Problem description: Return each line of the listing below, unchanged, and omit the images.
++++++++++++++++++++
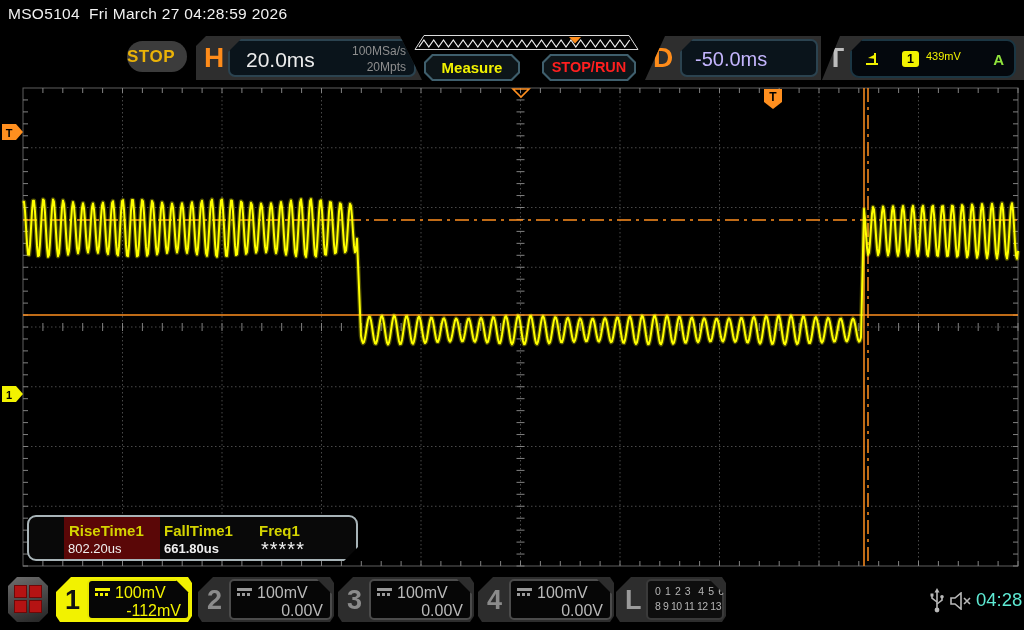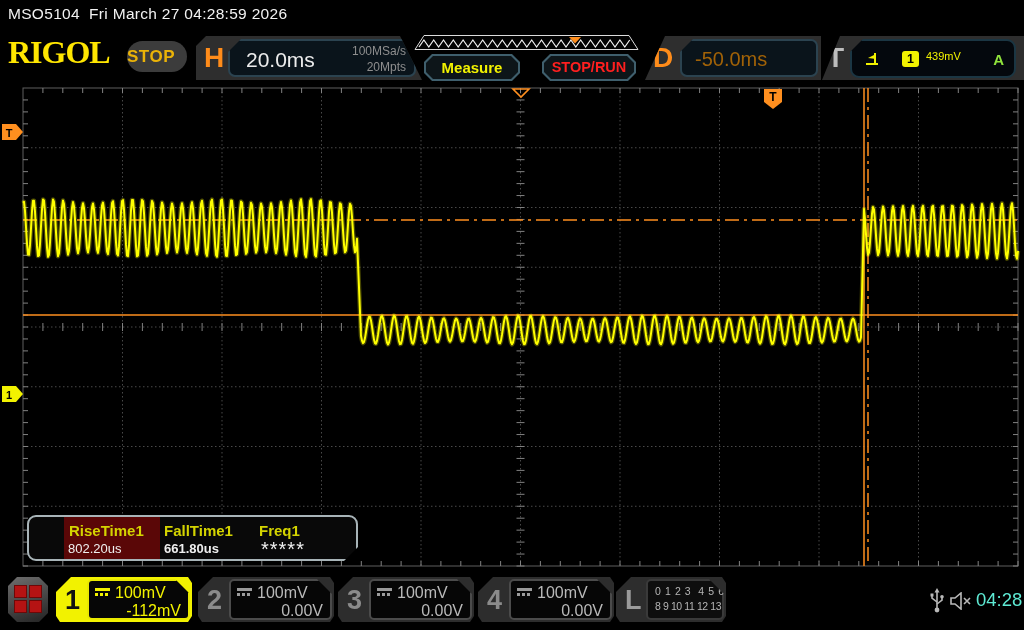--- a/index.html
+++ b/index.html
@@ -29,21 +29,21 @@
   .hdrbtn .btn-face{position:absolute;left:2px;top:2px;right:2px;bottom:2px;background:#0d1519;
       clip-path:polygon(7px 0,calc(100% - 7px) 0,100% 7px,100% calc(100% - 7px),calc(100% - 7px) 100%,7px 100%,0 calc(100% - 7px),0 7px);
       text-align:center;}
   #measure-btn{left:424px;top:24px;}
   #measure-btn .btn-face{color:#f2f200;font-weight:bold;font-size:15px;line-height:23px;}
   #stoprun-btn{left:542px;top:24px;width:94px;}
   #stoprun-btn .btn-face{color:#ff1f1f;font-weight:bold;font-size:14.5px;line-height:23px;}
   #d-plate{left:645px;top:6px;width:176px;height:44px;clip-path:polygon(20px 0,100% 0,100% 100%,0 100%);}
   #d-letter{left:8px;top:6px;font-size:28px;font-weight:bold;color:#ff8c1a;}
   #d-box{left:35px;top:3px;width:138px;height:38px;}
-  #d-value{left:13px;top:7px;font-size:20px;color:#a16207;}
+  #d-value{left:13px;top:7px;font-size:20px;color:#c4b5fd;}
   #t-plate{left:822px;top:6px;width:202px;height:44px;clip-path:polygon(18px 0,100% 0,100% 100%,0 100%);}
   #t-letter{left:5px;top:6px;font-size:28px;font-weight:bold;color:#bdbdbd;}
   #t-box{left:28px;top:3px;width:166px;height:39px;background:#04080d;border-color:#1b3643;border-radius:9px;}
   #trig-badge{left:50px;top:10px;width:17px;height:16px;background:#f2f200;border-radius:3px;
               color:#000;font-weight:bold;font-size:12.5px;text-align:center;line-height:16px;}
   #trig-level{left:74px;top:9px;font-size:11px;color:#f2f200;}
   #trig-sweep{right:10px;top:10px;font-size:15px;font-weight:bold;color:#8fe23c;}
   
   #scope-svg{position:absolute;left:0;top:0;z-index:1;}
   
@@ -417,21 +417,20 @@
         <polyline points="419.0,47 423.9,40 428.8,47 433.7,40 438.6,47 443.5,40 448.4,47 453.3,40 458.2,47 463.1,40 468.0,47 472.9,40 477.8,47 482.7,40 487.6,47 492.5,40 497.4,47 502.3,40 507.2,47 512.1,40 517.0,47 521.9,40 526.8,47 531.7,40 536.6,47 541.5,40 546.4,47 551.3,40 556.2,47 561.1,40 566.0,47 570.9,40 575.8,47 580.7,40 585.6,47 590.5,40 595.4,47 600.3,40 605.2,47 610.1,40 615.0,47 619.9,40 624.8,47 629.7,40" fill="none" stroke="#f0f0f0" stroke-width="1.2"></polyline>
         <polygon points="569,37 581,37 575,43.5" fill="#ff8f1f"></polygon>
       </g>
     </svg>
 
   <div id="titlebar" class="abs">
     <div id="titlebar-text" class="abs">MSO5104  Fri March 27 04:28:59 2026</div>
   </div>
 
   <div id="header" class="abs">
-    <div id="logo" class="abs">RIGOL</div>
     <div id="stop-btn" class="abs">STOP</div>
 
     <div id="h-plate" class="abs plate">
       <div id="h-letter" class="abs">H</div>
       <div id="h-box" class="abs infobox">
         <div id="h-time" class="abs">20.0ms</div>
         <div id="h-rate" class="abs">
           <div>100MSa/s</div>
           <div>20Mpts</div>
         </div>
++++++++++++++++++++
Answer for this exercise:
--- a/index.html
+++ b/index.html
@@ -29,21 +29,21 @@
   .hdrbtn .btn-face{position:absolute;left:2px;top:2px;right:2px;bottom:2px;background:#0d1519;
       clip-path:polygon(7px 0,calc(100% - 7px) 0,100% 7px,100% calc(100% - 7px),calc(100% - 7px) 100%,7px 100%,0 calc(100% - 7px),0 7px);
       text-align:center;}
   #measure-btn{left:424px;top:24px;}
   #measure-btn .btn-face{color:#f2f200;font-weight:bold;font-size:15px;line-height:23px;}
   #stoprun-btn{left:542px;top:24px;width:94px;}
   #stoprun-btn .btn-face{color:#ff1f1f;font-weight:bold;font-size:14.5px;line-height:23px;}
   #d-plate{left:645px;top:6px;width:176px;height:44px;clip-path:polygon(20px 0,100% 0,100% 100%,0 100%);}
   #d-letter{left:8px;top:6px;font-size:28px;font-weight:bold;color:#ff8c1a;}
   #d-box{left:35px;top:3px;width:138px;height:38px;}
-  #d-value{left:13px;top:7px;font-size:20px;color:#a16207;}
+  #d-value{left:13px;top:7px;font-size:20px;color:#c4b5fd;}
   #t-plate{left:822px;top:6px;width:202px;height:44px;clip-path:polygon(18px 0,100% 0,100% 100%,0 100%);}
   #t-letter{left:5px;top:6px;font-size:28px;font-weight:bold;color:#bdbdbd;}
   #t-box{left:28px;top:3px;width:166px;height:39px;background:#04080d;border-color:#1b3643;border-radius:9px;}
   #trig-badge{left:50px;top:10px;width:17px;height:16px;background:#f2f200;border-radius:3px;
               color:#000;font-weight:bold;font-size:12.5px;text-align:center;line-height:16px;}
   #trig-level{left:74px;top:9px;font-size:11px;color:#f2f200;}
   #trig-sweep{right:10px;top:10px;font-size:15px;font-weight:bold;color:#8fe23c;}
   
   #scope-svg{position:absolute;left:0;top:0;z-index:1;}
   
@@ -417,21 +417,20 @@
         <polyline points="419.0,47 423.9,40 428.8,47 433.7,40 438.6,47 443.5,40 448.4,47 453.3,40 458.2,47 463.1,40 468.0,47 472.9,40 477.8,47 482.7,40 487.6,47 492.5,40 497.4,47 502.3,40 507.2,47 512.1,40 517.0,47 521.9,40 526.8,47 531.7,40 536.6,47 541.5,40 546.4,47 551.3,40 556.2,47 561.1,40 566.0,47 570.9,40 575.8,47 580.7,40 585.6,47 590.5,40 595.4,47 600.3,40 605.2,47 610.1,40 615.0,47 619.9,40 624.8,47 629.7,40" fill="none" stroke="#f0f0f0" stroke-width="1.2"></polyline>
         <polygon points="569,37 581,37 575,43.5" fill="#ff8f1f"></polygon>
       </g>
     </svg>
 
   <div id="titlebar" class="abs">
     <div id="titlebar-text" class="abs">MSO5104  Fri March 27 04:28:59 2026</div>
   </div>
 
   <div id="header" class="abs">
-    <div id="logo" class="abs">RIGOL</div>
     <div id="stop-btn" class="abs">STOP</div>
 
     <div id="h-plate" class="abs plate">
       <div id="h-letter" class="abs">H</div>
       <div id="h-box" class="abs infobox">
         <div id="h-time" class="abs">20.0ms</div>
         <div id="h-rate" class="abs">
           <div>100MSa/s</div>
           <div>20Mpts</div>
         </div>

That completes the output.